There are also good repro narrow brake drums made - with lug shoes.
Thanks for the reply . that makes sense . I do have a 26/27 transmision and had thought about using the wider brake drum , but I've been told it won't fit in a 15 engine ---I was also wondering if the pedal shafts from the 15 hogshead would line up ?
You can cut the wide drum down to fit the 15. Need a 26/27 driven plate. Dan
I think the 27 drum will fit in the 3-dip pan when you use the 15 hogshead and a narrow brake band. The band will only use the front part of the drum, but it wouldn't matter much. You must use the driving plate from the 27 drum, the large clutch discs and the three steel washers under the clutch drum from the later trans.
See this recent thread about a similar issue :
So no need to cut the late drum to make it fit, it's the wide brake band that wouldn't fit with a three dip pan.
You can also change your drum by a new one.
I did so and was pleased to have it done.
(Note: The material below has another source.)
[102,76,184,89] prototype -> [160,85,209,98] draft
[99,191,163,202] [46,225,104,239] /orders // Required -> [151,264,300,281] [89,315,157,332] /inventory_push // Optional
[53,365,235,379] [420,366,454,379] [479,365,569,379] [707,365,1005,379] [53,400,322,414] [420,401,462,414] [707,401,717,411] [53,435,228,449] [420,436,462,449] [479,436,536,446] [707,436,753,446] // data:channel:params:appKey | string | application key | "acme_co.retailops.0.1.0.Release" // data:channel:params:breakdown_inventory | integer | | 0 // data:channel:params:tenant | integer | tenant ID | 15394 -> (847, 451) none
Change the slow speed and brake drum on the 1926 Touring and I found an other car when I start driving it with the new Drums.
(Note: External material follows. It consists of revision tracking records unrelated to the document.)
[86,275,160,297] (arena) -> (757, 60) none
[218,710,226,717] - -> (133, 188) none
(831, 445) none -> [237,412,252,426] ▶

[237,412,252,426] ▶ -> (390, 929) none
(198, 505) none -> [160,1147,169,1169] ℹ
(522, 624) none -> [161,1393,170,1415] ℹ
Remember to check the reverse drum really carefully while into the transmission - they seem to be the weakest and are often cracked in the spokes. Only crack that eventually may be ok would be from a rivet into one of the lightening holes - then it can't grow anywhere.
That's why we made new ones.
Good point by Roger is that the reverse drum also cracks in the spokes. I would be diligent while you have it apart and magnaflux them to be certain.
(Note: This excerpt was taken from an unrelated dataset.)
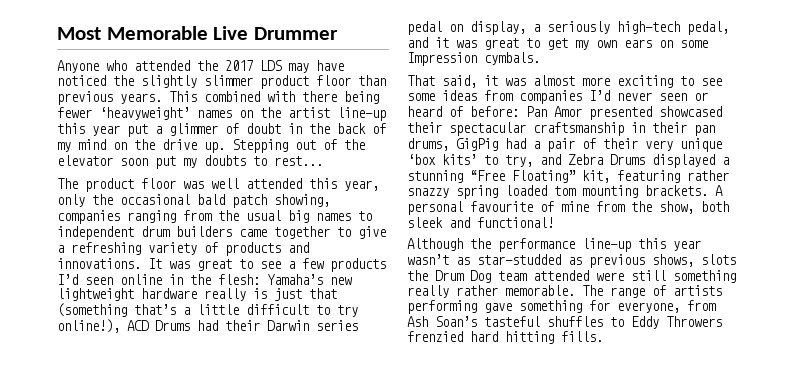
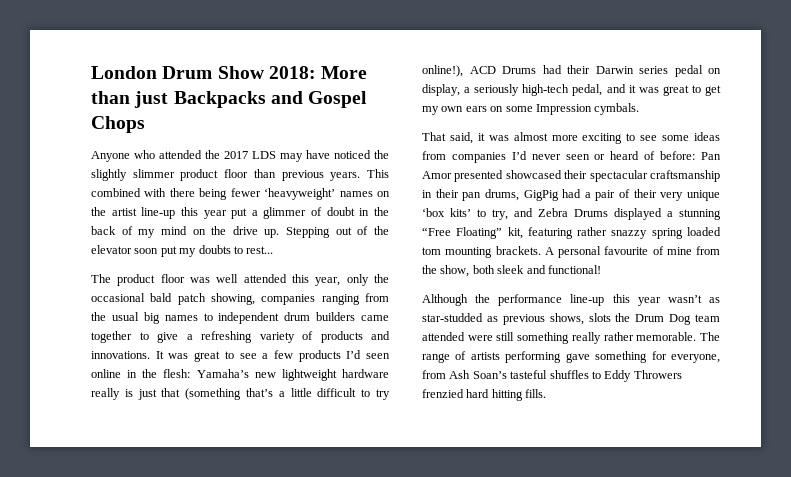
[57,26,339,40] Most Memorable Live Drummer -> [91,66,368,79] [91,91,368,108] [91,116,145,133] London Drum Show 2018: More than just Backpacks and Gospel Chops

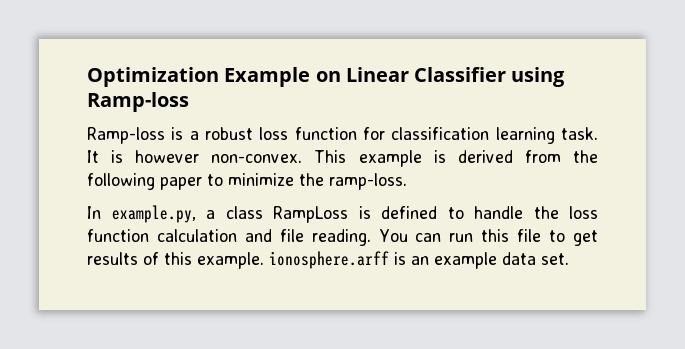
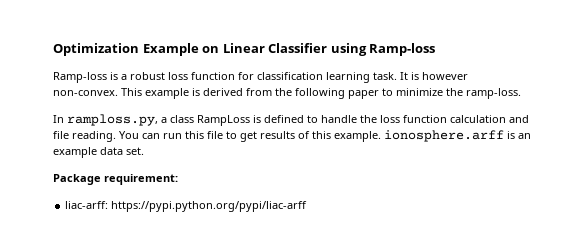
[111,205,196,223] example.py, -> [67,114,158,126] ramploss.py,
(569, 259) none -> [53,174,178,185] [65,201,308,212] // Package requirement: // liac-arff: https://pypi.python.org/pypi/liac-arff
Just a heads up if you narrow a 26-27 drum, you don't use a 26-26 driven plate- use the early driven plate and remachine the 6 bolt holes in the early driven plate for the different bolt circle diameter of the later brake drum.
Just curious why you suggest not using the 26/27 drive plate.
You will use a 26/27 drive plate. You are cutting the drum down to the width of the band. That leaves a lip for the drive plate to sit down into. This give you a full flat surface for the band to work on. Simple matter then to use the '25 and earlier bolts and wire as usual.
Dan, When I used the 26-7 drum, I machined it down in width but left a full band width and used the 26-7 driven plate. That way there is no mis-matching of the drum surface and the outer diameter of the driven plate to chew up the band. It worked well for me.
Allan from down under.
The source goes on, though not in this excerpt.